Negotiating Spaces is a new nine-month investigation on themes emerging from over a year of collaborative workshops in London, New York, Frankfurt and Copenhagen. The project will convene a working group of 30 practitioners from backgrounds as diverse as architecture, urban planning, choreography, music, software design, performance, acoustic engineering, sociology, literature, activism, geography and contemporary art to consider the divergent tools these practices hold to create and negotiate spaces in the contemporary city.

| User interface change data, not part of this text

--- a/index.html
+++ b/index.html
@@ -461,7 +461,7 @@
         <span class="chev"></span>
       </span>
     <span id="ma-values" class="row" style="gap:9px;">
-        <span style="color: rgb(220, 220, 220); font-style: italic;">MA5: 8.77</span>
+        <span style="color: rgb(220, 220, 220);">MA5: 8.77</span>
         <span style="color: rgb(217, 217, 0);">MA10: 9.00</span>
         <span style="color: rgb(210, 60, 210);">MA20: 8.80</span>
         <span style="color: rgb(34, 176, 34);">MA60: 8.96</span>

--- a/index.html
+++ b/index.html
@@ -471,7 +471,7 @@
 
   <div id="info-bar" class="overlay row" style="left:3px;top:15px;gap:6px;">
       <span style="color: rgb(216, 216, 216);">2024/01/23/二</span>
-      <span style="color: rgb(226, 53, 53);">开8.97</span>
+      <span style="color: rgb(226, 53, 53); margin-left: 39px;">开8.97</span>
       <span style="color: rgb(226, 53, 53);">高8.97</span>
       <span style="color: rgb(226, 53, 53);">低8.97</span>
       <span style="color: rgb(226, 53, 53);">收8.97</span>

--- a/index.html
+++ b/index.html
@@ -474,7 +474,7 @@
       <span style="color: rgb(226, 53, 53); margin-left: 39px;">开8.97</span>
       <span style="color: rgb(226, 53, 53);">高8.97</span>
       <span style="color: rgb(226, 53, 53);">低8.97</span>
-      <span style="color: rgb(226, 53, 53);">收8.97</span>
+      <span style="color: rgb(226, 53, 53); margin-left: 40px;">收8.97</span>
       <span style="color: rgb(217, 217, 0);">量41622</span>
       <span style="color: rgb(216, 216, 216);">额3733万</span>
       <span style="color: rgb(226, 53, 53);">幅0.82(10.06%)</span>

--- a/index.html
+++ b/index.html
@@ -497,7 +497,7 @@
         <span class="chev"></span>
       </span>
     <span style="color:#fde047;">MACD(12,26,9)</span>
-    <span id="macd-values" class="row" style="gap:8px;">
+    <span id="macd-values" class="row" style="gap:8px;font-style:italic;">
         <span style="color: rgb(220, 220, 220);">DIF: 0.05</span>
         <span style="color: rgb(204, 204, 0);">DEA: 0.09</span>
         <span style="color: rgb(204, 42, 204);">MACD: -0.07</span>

At the core of the investigation is the question of ‘Negotiation’ as a central tenet of the contemporary city in two senses: First to negotiate as in the practice of deliberation, dialogue, contestation and compromise. Second to negotiate is also to overcome, to find a way over or through. ‘Negotiating Spaces’ reflects these two tactics for navigating the urban. This collaborative investigation is a first step to uncover the tools and experiences from a wide range of disciplines in the spatial practices, visual and performance arts, in an effort to ask questions about how we negotiate spaces today.
Four salons centred on the themes of Time, Knowledge, Place and Material build up to a public symposium in the Spring of 2014. The first salon ‘Negotiating Time: Can the temporary leave a trace?’ launched on 25 June 2013 at The Shed, National Theatre.